Return, word for word, every entry in the listing below, but not its images.

----- Data for this exercise

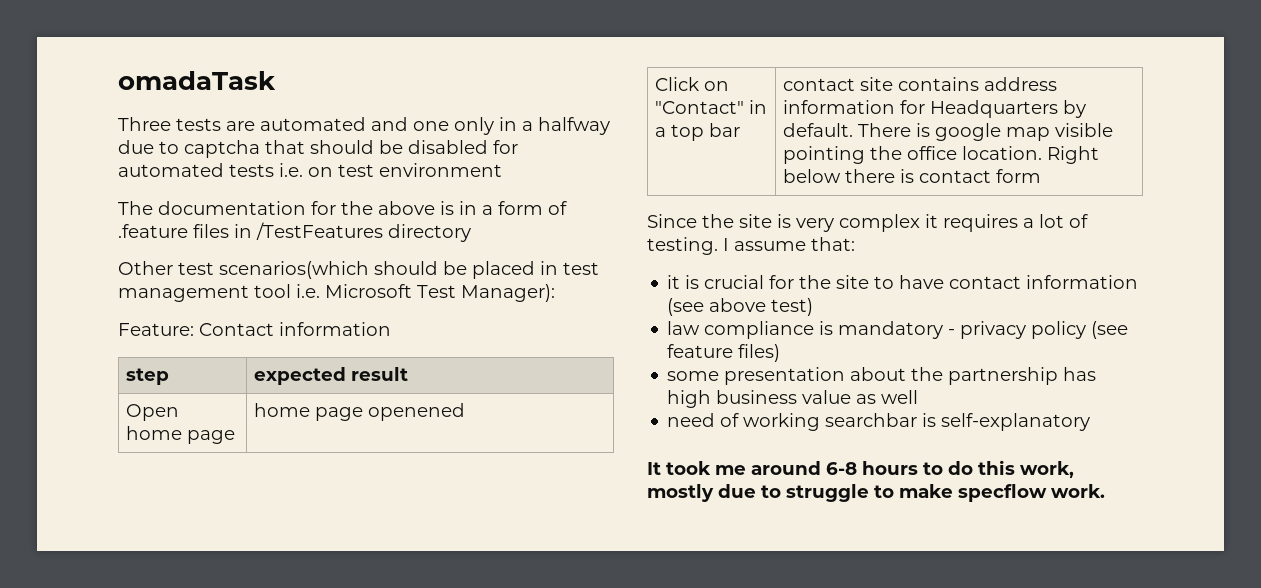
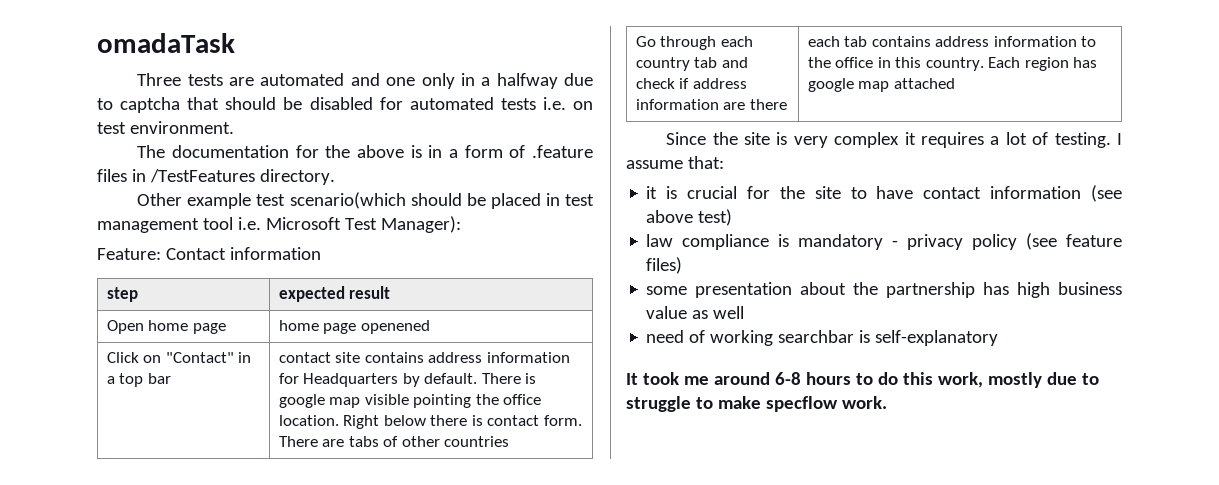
- Three tests are automated and one only in a halfway due to captcha that should be disabled for automated tests i.e. on test environment
+ Three tests are automated and one only in a halfway due to captcha that should be disabled for automated tests i.e. on test environment.
- The documentation for the above is in a form of .feature files in /TestFeatures directory
+ The documentation for the above is in a form of .feature files in /TestFeatures directory.
- Other test scenarios(which should be placed in test management tool i.e. Microsoft Test Manager):
+ Other example test scenario(which should be placed in test management tool i.e. Microsoft Test Manager):
- Click on "Contact" in a top bar | contact site contains address information for Headquarters by default. There is google map visible pointing the office location. Right below there is contact form
+ Click on "Contact" in a top bar | contact site contains address information for Headquarters by default. There is google map visible pointing the office location. Right below there is contact form. There are tabs of other countries
+ Go through each country tab and check if address information are there | each tab contains address information to the office in this country. Each region has google map attached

----------

The completed task
- Three tests are automated and one only in a halfway due to captcha that should be disabled for automated tests i.e. on test environment
+ Three tests are automated and one only in a halfway due to captcha that should be disabled for automated tests i.e. on test environment.
- The documentation for the above is in a form of .feature files in /TestFeatures directory
+ The documentation for the above is in a form of .feature files in /TestFeatures directory.
- Other test scenarios(which should be placed in test management tool i.e. Microsoft Test Manager):
+ Other example test scenario(which should be placed in test management tool i.e. Microsoft Test Manager):
- Click on "Contact" in a top bar | contact site contains address information for Headquarters by default. There is google map visible pointing the office location. Right below there is contact form
+ Click on "Contact" in a top bar | contact site contains address information for Headquarters by default. There is google map visible pointing the office location. Right below there is contact form. There are tabs of other countries
+ Go through each country tab and check if address information are there | each tab contains address information to the office in this country. Each region has google map attached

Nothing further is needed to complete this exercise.